[arch-general] After the recent linux kernel update booting fails if usb disks are present in /etc/fstab

Tom Gundersen teg at jklm.no
Mon Jun 6 08:25:58 EDT 2011


On Mon, Jun 6, 2011 at 1:49 PM, Hector Martinez-Seara <hseara at gmail.com> wrote:
> Which information exactly do you need? I can provide you any
> information you may require if you explain me how to gather it (I'm
> not as good as most of you).

As far as I can tell, the problem is as described below (i.e., this is
not a bug), so no need to look for more info. However, if you disagree
with my analysis and think there really is a bug somewhere then I
would need to know what version of what package (probably udev or
initscripts) made the problem worse. To figure this out you would have
to downgrade the package you think it is, verify that one version
works fine and that the next does not (without changing anything else
on your system).

> Regarding testing. I don't want to use testing in this computer as it
> has some sensitive data.

That's ok. The packages will move to [core] soon.

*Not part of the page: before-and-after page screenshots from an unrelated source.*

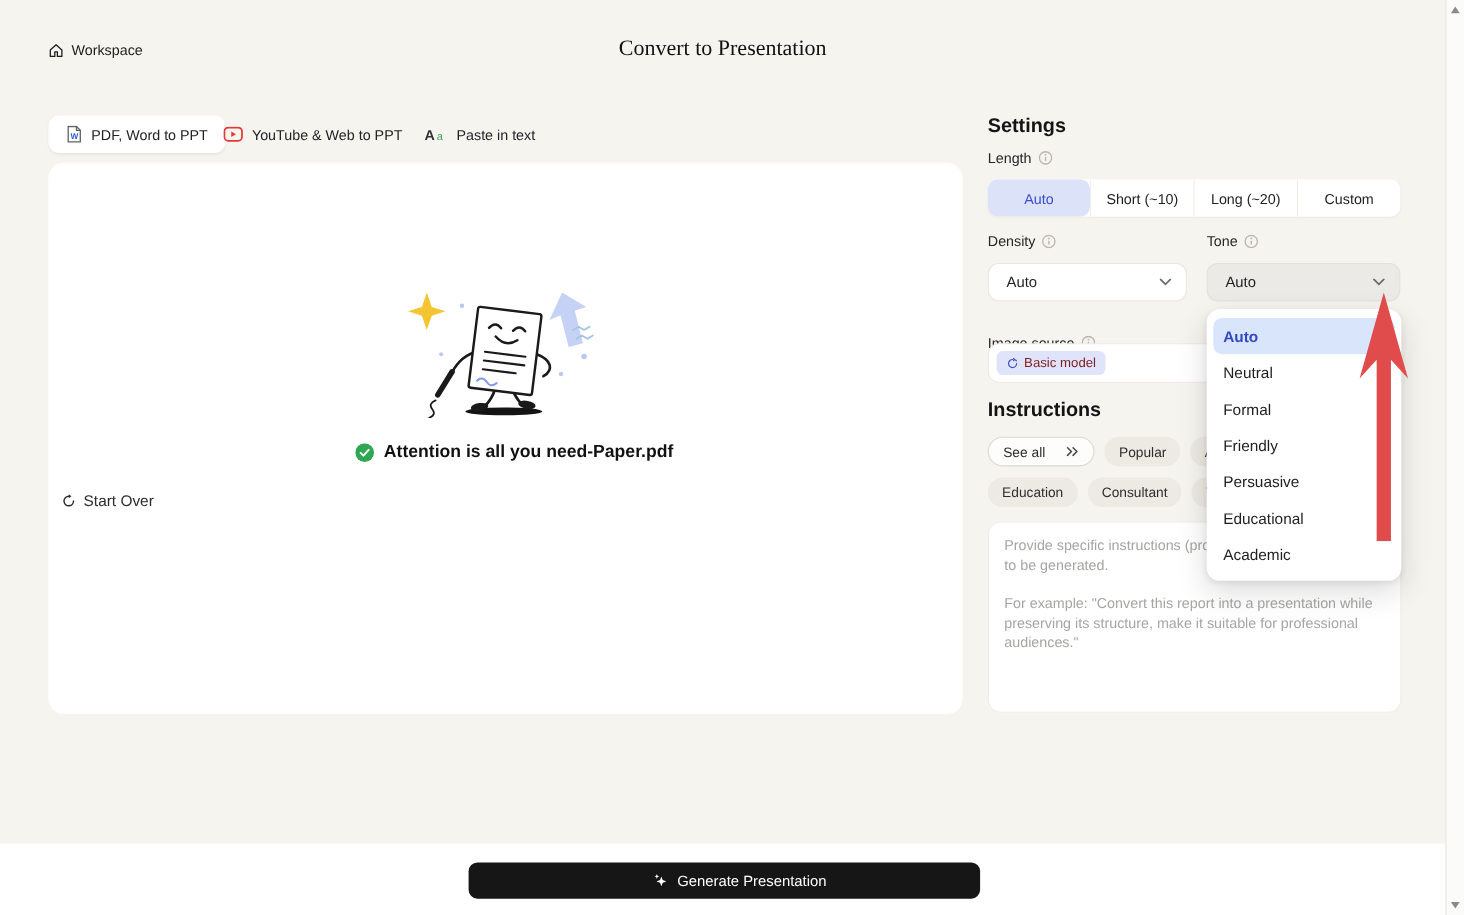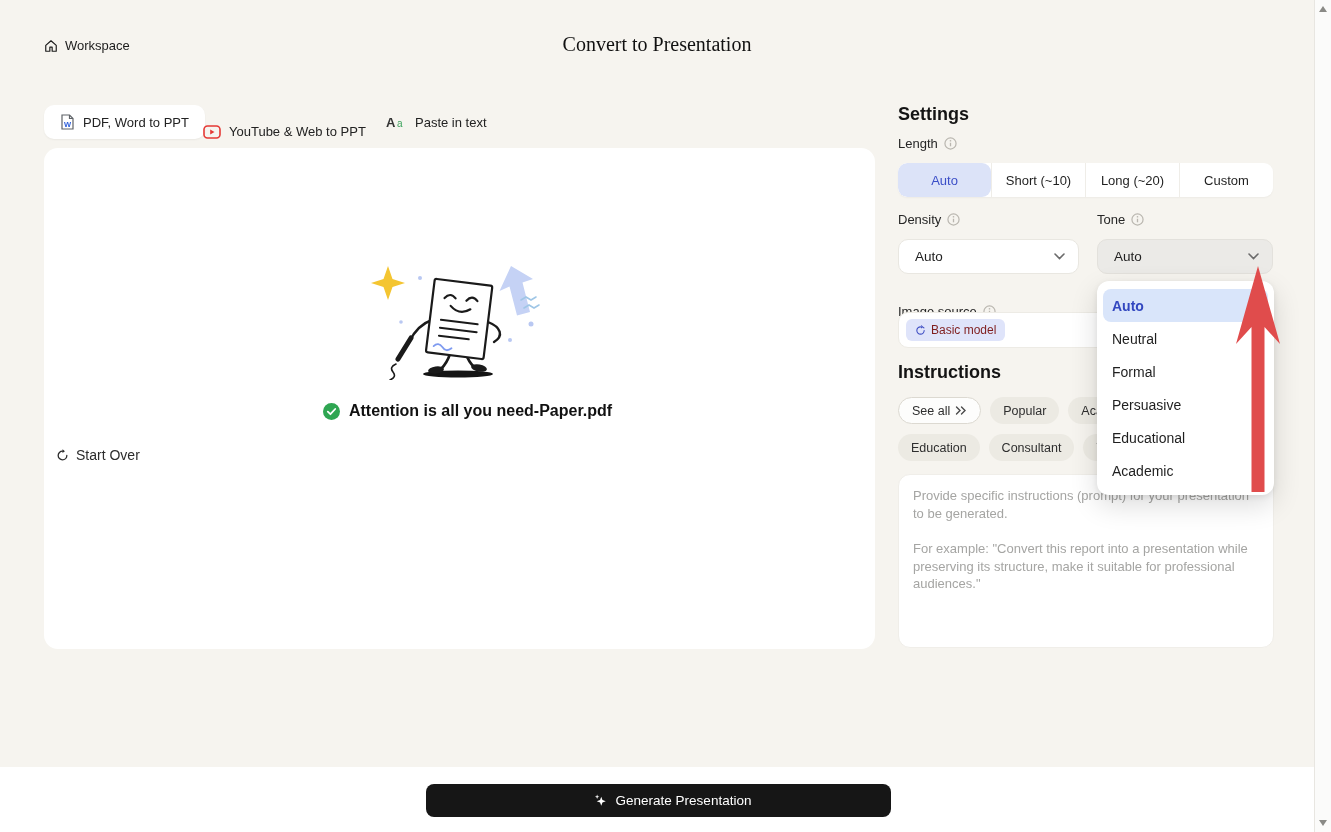--- a/index.html
+++ b/index.html
@@ -82,7 +82,7 @@
   </span>
   <span>PDF, Word to PPT</span>
 </div>
-<div class="abs tab plain" style="left:197px;align-items:flex-end;">
+<div class="abs tab plain" style="left:197px;">
   <span class="icon">
     <svg width="18" height="14" viewBox="0 0 18 14">
         <rect x="1" y="1" width="16" height="12" rx="3.5" fill="none" stroke="#e53935" stroke-width="1.6"></rect>

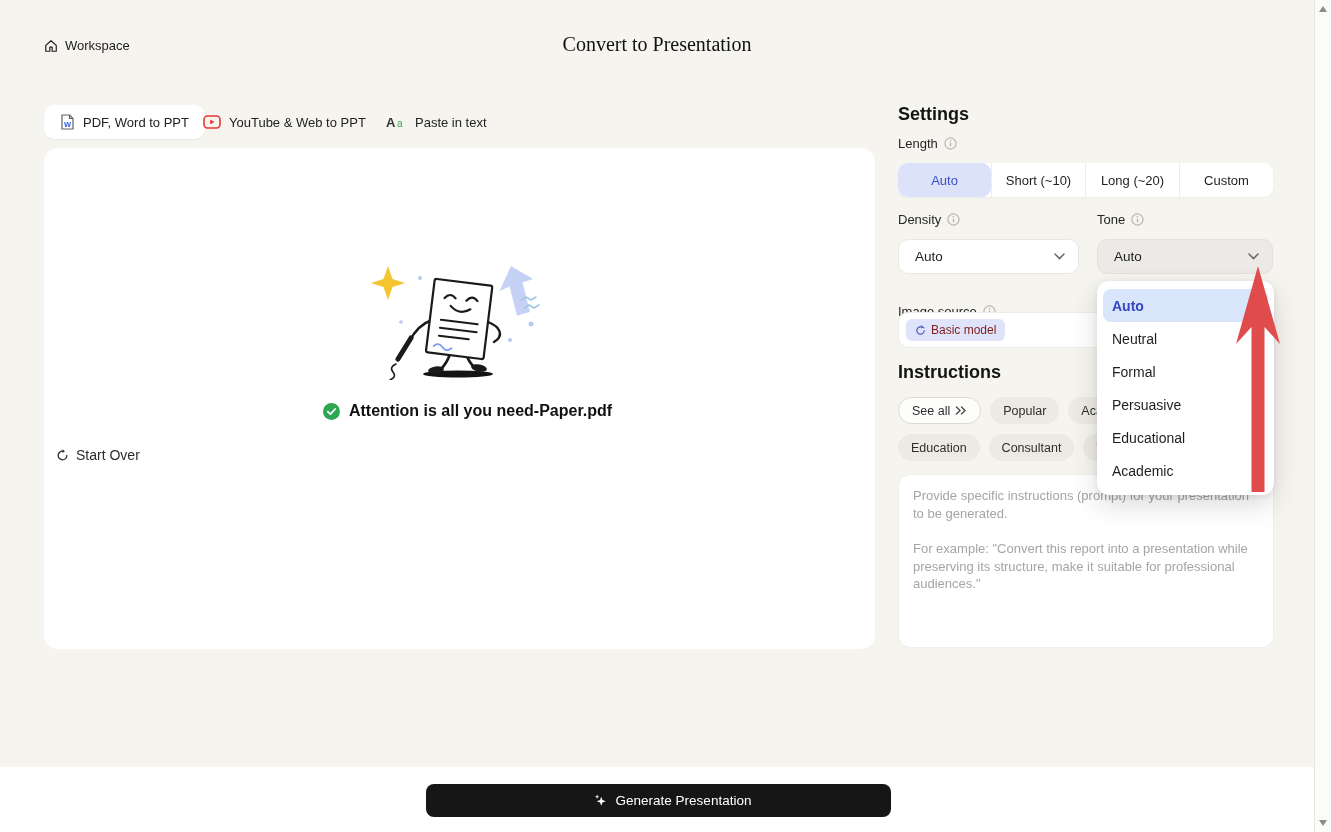--- a/index.html
+++ b/index.html
@@ -34,7 +34,7 @@
   .img-src-box { left:898px; top:312px; width:376px; height:36px; background:#fff; border:1px solid #edebe5; border-radius:10px; display:flex; align-items:center; padding:0 7px; }
   .model-chip { display:flex; align-items:center; gap:5px; background:#dfe4fa; color:#7f1d1d; font-size:12px; border-radius:6px; padding:4px 9px; cursor:pointer; }
 
-  .chip { height:27px; display:inline-flex; align-items:center; gap:5px; padding:0 13px; border-radius:14px; font-size:12.5px; color:#2e2e2e; background:#eceae3; cursor:pointer; }
+  .chip { height:27px; display:inline-flex; align-items:center; gap:19px; padding:0 13px; border-radius:14px; font-size:12.5px; color:#2e2e2e; background:#eceae3; cursor:pointer; }
   .chip.outline { background:#fdfdfc; border:1px solid #dcd9d1; }
 
   .textarea-card { left:898px; top:474px; width:376px; height:174px; }

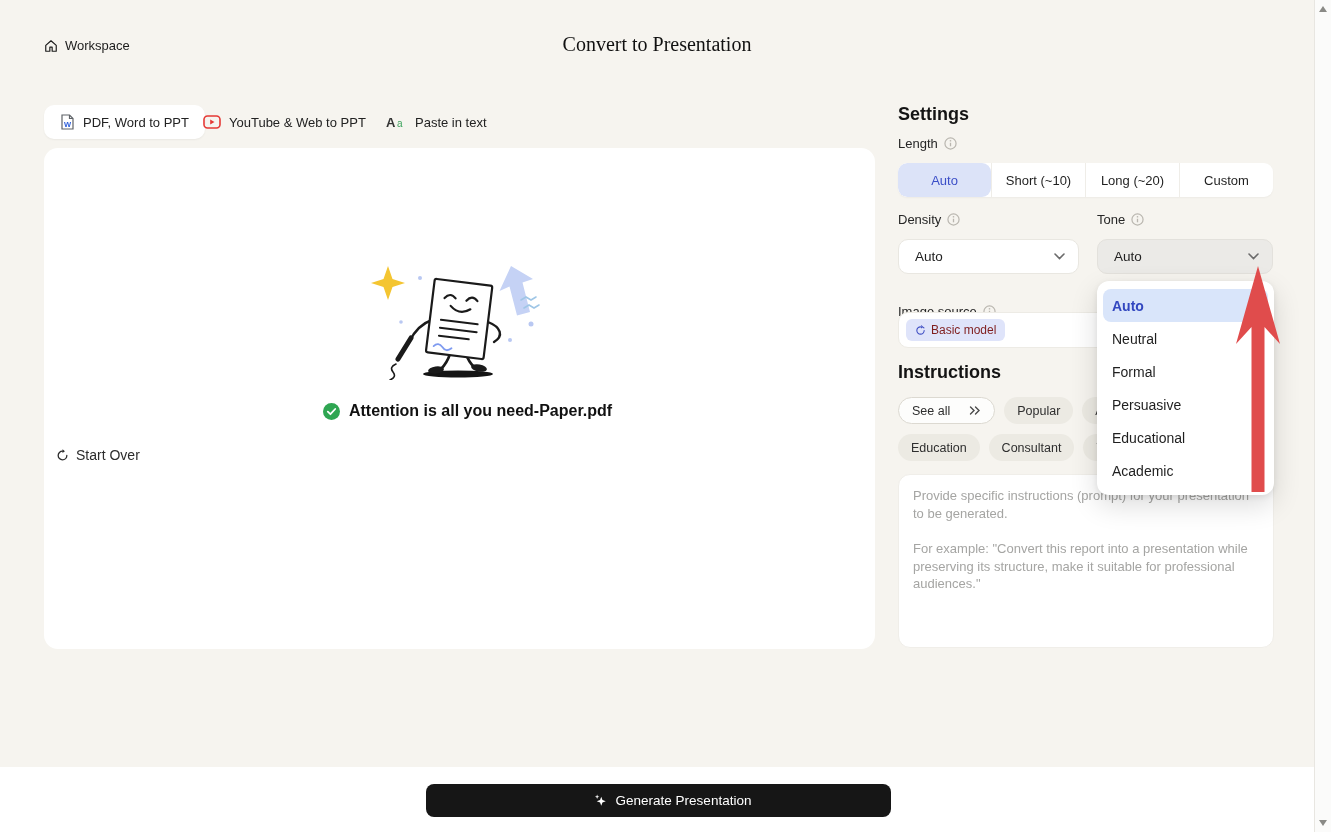--- a/index.html
+++ b/index.html
@@ -274,6 +274,7 @@
   <div class="menu-item selected">Auto</div>
   <div class="menu-item">Neutral</div>
   <div class="menu-item">Formal</div>
+  <div class="menu-item">Friendly</div>
   <div class="menu-item">Persuasive</div>
   <div class="menu-item">Educational</div>
   <div class="menu-item">Academic</div>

> Regarding non mounting at boot it is rather not a good option. First,
> I like my disks to be check up periodically, this is fairly well done
> at boot. Second, This is a file server besides a desktop, so not
> always kde/gnome... are in use. I really think it is redundant to have
> to use another tool than fstab to mount disks only for the seek of
> speeding up the boot process.

Hopefully there should be some daemon out there that does not require
a gui, and can work with fstab (I haven't used such a thing before,
but I'm sure they exist). As mentioned below "systemd" certainly would
fix this issue, but that is a rather intrusive change, as it replaces
your whole init system.

> I really don't see the point of speeding the things up if they make
> everything else unstable. I honestly think that we are trying to build
> a house starting from the roof. First stability and then if possible
> speed.

I agree in principle that stability comes before speed. In this case
however, it was never stable in the first place. It just so happened
that it worked for you.

The way it works at boot is that we wait for all disk devices (and
other devices) to be enumerated before we start fsck'ing and mounting
(this is the call to "udevadm settle" you can see in rc.sysinit).
However, settle will not wait for your usb devices to become read.
This is why:

The problem is that we do not know how many usb devices you have
attached to your computer, so we don't know how many to wait for
before continuing (this is not the case for other kinds of devices
like pci). Furthermore, we don't know how long it will take to
enumerate all usb devices. In other words there is never a point in
time when we know that "all usb devices are ready".

Obviously, the slower your boot, the more likely you are to be "lucky"
and have all your usb devices ready when you need them. While I don't
want to randomly slow down boot for everyone on the off-chance that it
might make some usb devices work more often, there is a way you can do
this yourself:

You can make rc.sysinit wait an arbitrary amount of time after udev
has settled (how long to wait you should figure out by
experimentation, I would suggest adding a few seconds to what you
think is needed to make room for future boot speedups). If you put the
attached (untested) file in /etc/rc.d/functions.d/ it should do the
trick (for more details how this works look at the commens in
/etc/rc.d/functions), though you might wan to adjust the sleep time.



Lastly: initscripts fundamentally relies on your system being
statically configured with no devices coming and going. USB is
fundamentally dynamic, in that there is no difference between having a
devices plugged before boot, or plugging it after your machine is up
(except for timing). This cannot work well together. The only way to
make this reliable is to have a daemon that can deal (fsck and mount)
devices appearing at arbitrary points in time. systemd (from
community) should do this well, though it is a relatively new project,
so maybe you don't want to put it on your production systems quite yet
(it is standard in Fedora 15 though, so it can't be that bad).